- DATASET RECORDS -
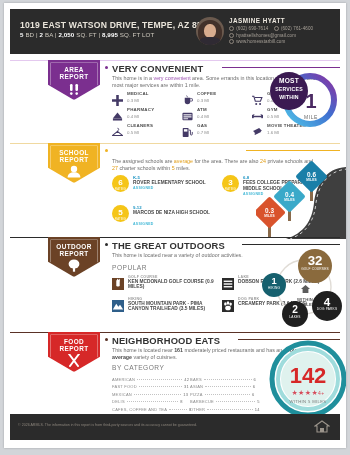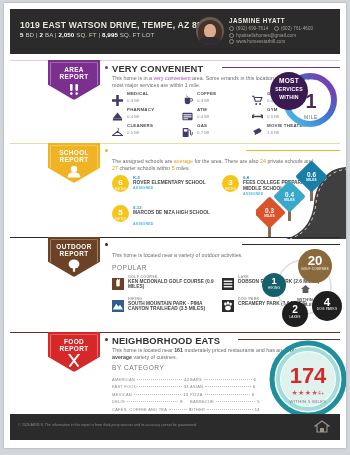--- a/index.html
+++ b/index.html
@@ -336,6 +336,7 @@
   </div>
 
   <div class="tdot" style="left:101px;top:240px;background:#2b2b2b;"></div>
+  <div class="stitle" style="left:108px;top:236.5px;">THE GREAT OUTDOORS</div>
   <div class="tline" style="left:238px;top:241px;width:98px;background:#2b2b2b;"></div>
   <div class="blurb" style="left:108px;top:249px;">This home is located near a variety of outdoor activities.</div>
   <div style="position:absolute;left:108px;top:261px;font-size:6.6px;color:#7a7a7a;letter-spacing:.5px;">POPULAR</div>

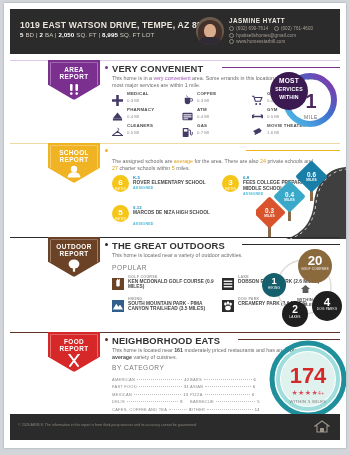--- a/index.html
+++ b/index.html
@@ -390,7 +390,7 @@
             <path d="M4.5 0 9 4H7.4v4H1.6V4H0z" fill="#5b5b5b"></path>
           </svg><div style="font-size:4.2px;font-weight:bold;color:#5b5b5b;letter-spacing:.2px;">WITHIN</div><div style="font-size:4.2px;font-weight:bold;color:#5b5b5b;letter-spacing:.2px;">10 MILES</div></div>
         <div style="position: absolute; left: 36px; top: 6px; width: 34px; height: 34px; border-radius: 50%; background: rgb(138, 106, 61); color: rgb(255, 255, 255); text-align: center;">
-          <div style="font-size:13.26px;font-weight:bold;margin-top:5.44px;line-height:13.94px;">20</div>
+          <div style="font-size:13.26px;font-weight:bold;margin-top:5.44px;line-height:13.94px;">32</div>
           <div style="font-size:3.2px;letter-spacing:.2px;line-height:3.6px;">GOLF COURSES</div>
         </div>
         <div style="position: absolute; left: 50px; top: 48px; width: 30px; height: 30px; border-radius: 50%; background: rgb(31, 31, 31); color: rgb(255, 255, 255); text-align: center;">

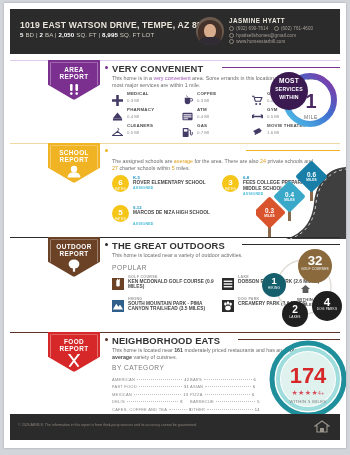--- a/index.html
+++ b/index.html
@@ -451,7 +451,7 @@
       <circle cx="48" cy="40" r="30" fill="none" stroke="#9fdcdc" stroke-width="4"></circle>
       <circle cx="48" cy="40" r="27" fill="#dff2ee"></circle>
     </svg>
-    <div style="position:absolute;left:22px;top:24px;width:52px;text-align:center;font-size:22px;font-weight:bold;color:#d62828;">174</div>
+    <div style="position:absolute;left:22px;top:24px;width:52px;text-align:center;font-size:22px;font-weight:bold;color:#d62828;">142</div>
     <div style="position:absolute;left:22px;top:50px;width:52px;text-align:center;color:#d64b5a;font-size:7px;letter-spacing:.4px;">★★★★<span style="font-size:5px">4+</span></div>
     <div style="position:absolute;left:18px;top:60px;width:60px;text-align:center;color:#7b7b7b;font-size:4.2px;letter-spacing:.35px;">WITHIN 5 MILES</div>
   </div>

==

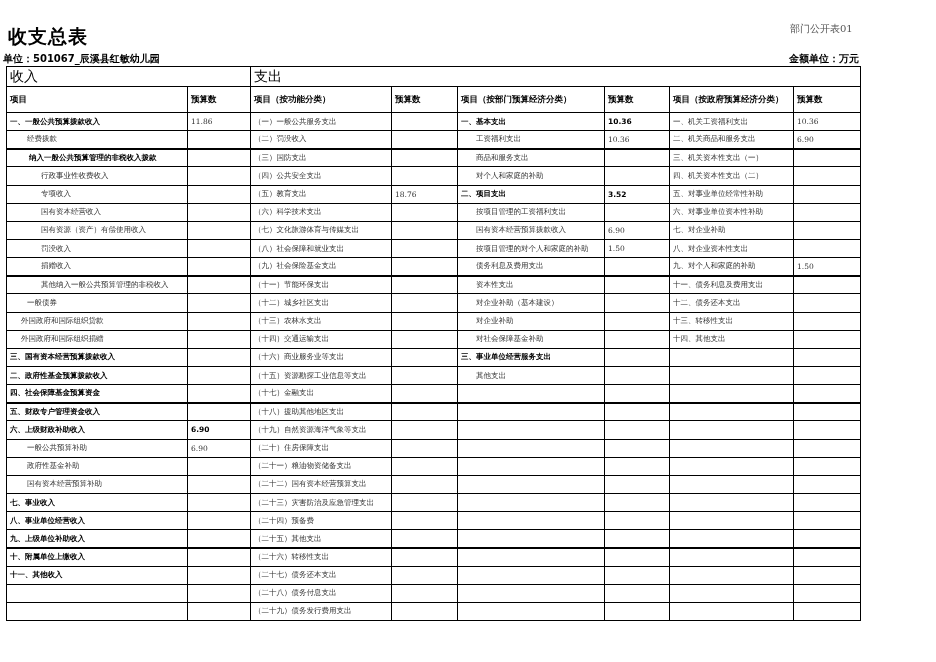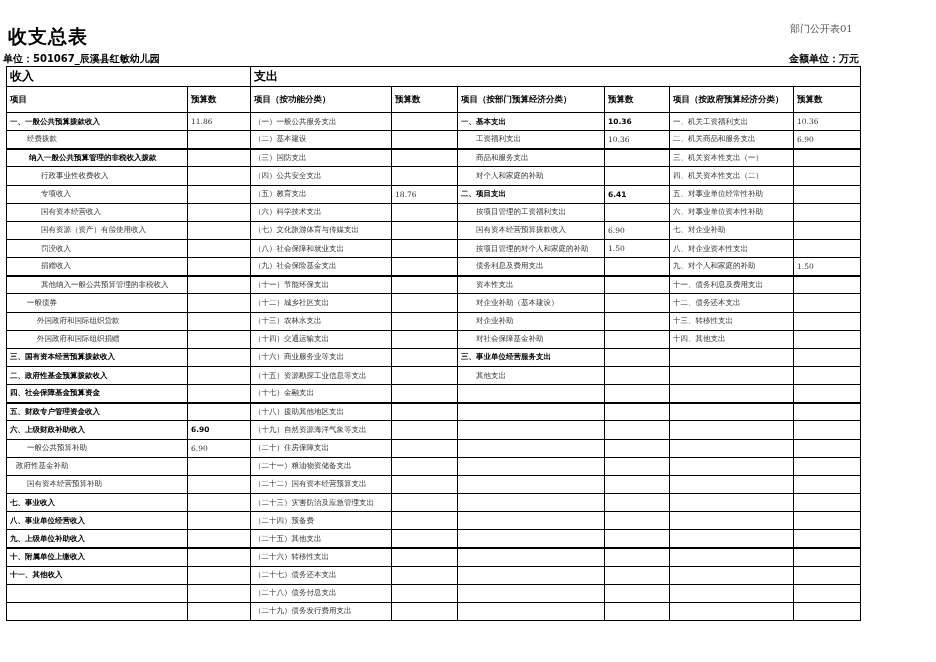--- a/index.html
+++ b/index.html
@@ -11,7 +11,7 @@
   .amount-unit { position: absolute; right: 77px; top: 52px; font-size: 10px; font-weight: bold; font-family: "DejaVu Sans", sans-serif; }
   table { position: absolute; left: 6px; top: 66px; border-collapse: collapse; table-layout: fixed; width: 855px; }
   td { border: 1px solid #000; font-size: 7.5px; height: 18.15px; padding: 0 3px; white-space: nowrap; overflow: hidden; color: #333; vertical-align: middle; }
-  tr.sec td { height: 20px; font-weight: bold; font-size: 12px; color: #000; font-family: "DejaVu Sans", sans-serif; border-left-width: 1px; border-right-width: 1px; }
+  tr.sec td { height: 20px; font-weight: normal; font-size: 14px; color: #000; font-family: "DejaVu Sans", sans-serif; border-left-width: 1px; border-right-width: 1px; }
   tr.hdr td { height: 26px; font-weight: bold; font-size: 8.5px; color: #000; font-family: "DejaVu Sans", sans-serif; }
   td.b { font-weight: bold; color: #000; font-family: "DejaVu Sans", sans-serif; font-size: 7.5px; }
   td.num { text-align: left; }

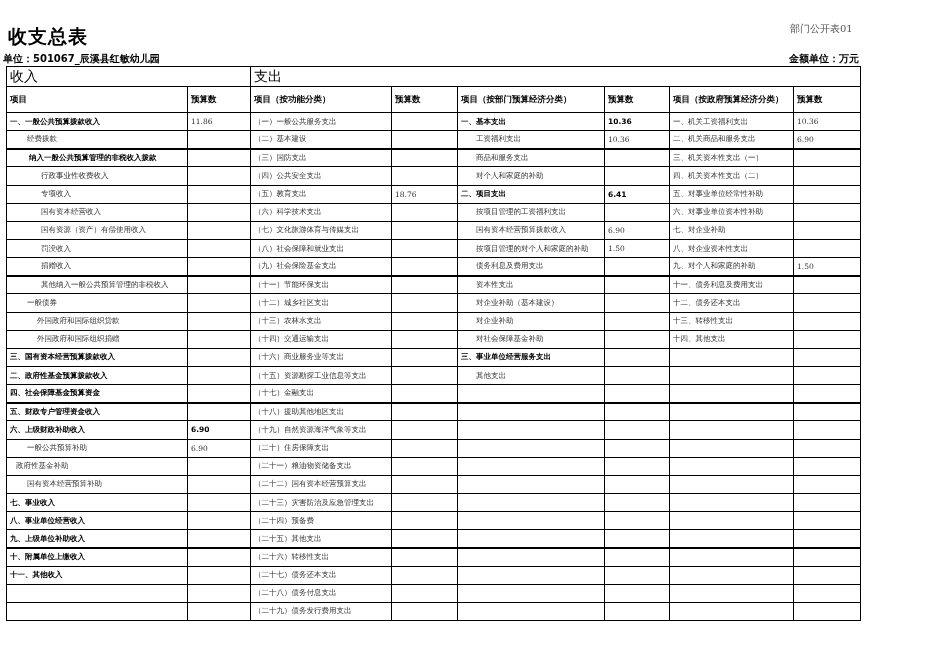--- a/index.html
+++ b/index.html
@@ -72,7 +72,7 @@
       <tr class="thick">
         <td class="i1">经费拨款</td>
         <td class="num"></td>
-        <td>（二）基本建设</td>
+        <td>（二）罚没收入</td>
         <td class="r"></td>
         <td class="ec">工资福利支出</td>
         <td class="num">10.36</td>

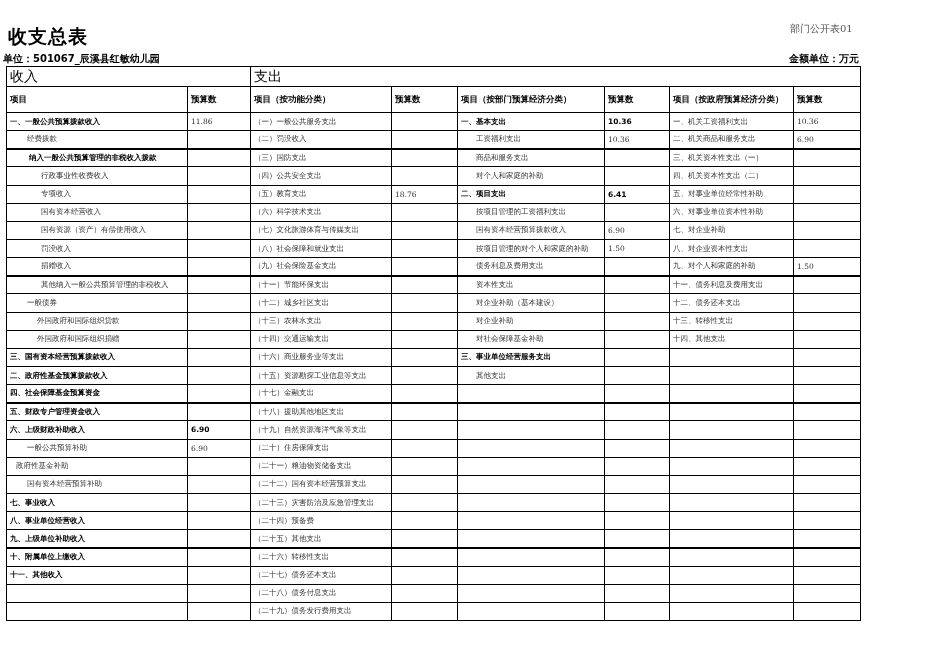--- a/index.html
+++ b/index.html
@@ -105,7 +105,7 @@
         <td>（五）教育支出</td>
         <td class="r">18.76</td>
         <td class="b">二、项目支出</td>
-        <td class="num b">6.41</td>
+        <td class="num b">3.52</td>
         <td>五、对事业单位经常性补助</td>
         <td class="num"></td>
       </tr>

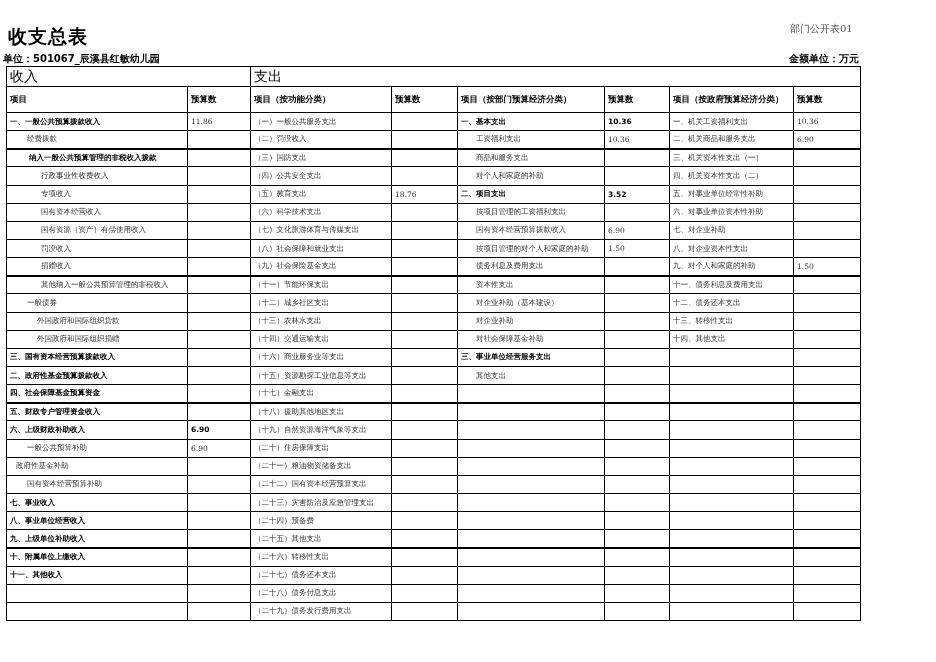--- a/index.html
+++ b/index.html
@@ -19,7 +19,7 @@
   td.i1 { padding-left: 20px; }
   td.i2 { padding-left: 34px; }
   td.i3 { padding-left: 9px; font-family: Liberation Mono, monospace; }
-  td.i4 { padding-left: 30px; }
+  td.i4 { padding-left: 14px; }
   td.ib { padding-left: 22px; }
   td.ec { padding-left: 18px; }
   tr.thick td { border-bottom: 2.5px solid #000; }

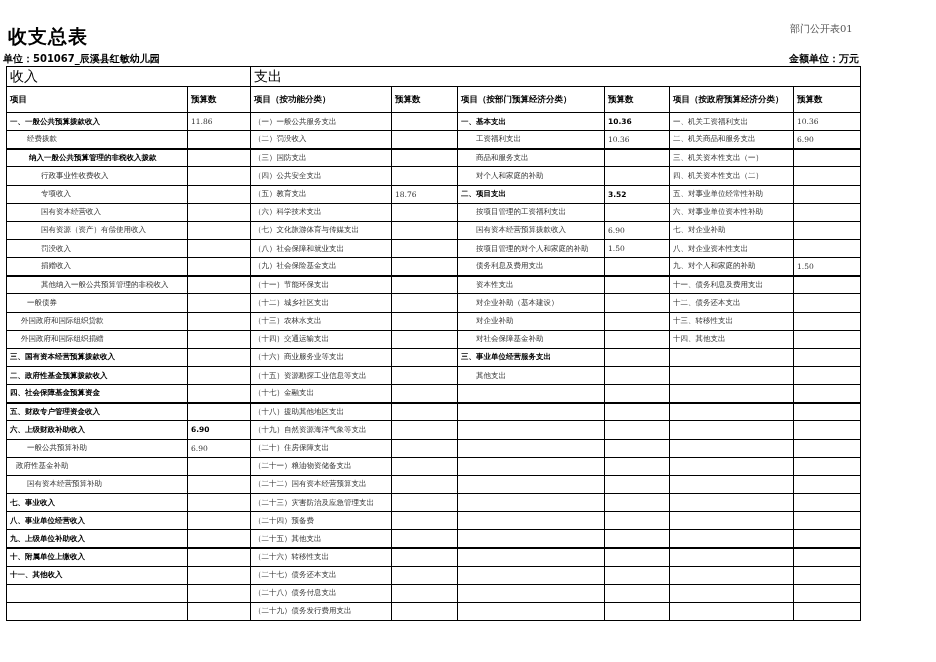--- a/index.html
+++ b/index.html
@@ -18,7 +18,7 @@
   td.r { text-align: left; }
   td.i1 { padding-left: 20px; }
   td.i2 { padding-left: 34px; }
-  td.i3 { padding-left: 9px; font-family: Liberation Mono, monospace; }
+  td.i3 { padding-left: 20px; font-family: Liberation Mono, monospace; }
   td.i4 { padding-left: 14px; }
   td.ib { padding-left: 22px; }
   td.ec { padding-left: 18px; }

...

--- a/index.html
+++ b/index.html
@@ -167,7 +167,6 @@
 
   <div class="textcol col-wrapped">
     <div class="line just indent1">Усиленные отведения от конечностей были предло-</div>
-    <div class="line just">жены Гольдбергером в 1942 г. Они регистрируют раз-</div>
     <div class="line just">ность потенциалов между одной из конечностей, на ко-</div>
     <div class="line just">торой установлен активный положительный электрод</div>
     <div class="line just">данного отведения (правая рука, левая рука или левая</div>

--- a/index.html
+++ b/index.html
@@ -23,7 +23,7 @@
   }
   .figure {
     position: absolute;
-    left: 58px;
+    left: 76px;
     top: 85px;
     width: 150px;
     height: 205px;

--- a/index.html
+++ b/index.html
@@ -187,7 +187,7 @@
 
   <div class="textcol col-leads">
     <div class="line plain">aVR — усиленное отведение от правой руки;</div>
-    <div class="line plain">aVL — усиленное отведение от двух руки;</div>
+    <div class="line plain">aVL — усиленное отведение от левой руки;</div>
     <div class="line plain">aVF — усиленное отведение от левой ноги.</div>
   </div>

- EXERCISE -
Filter the records above for "левой" and copy every matching line.

- TASK SOLUTION -
+    <div class="line plain">aVL — усиленное отведение от левой руки;</div>
     <div class="line plain">aVF — усиленное отведение от левой ноги.</div>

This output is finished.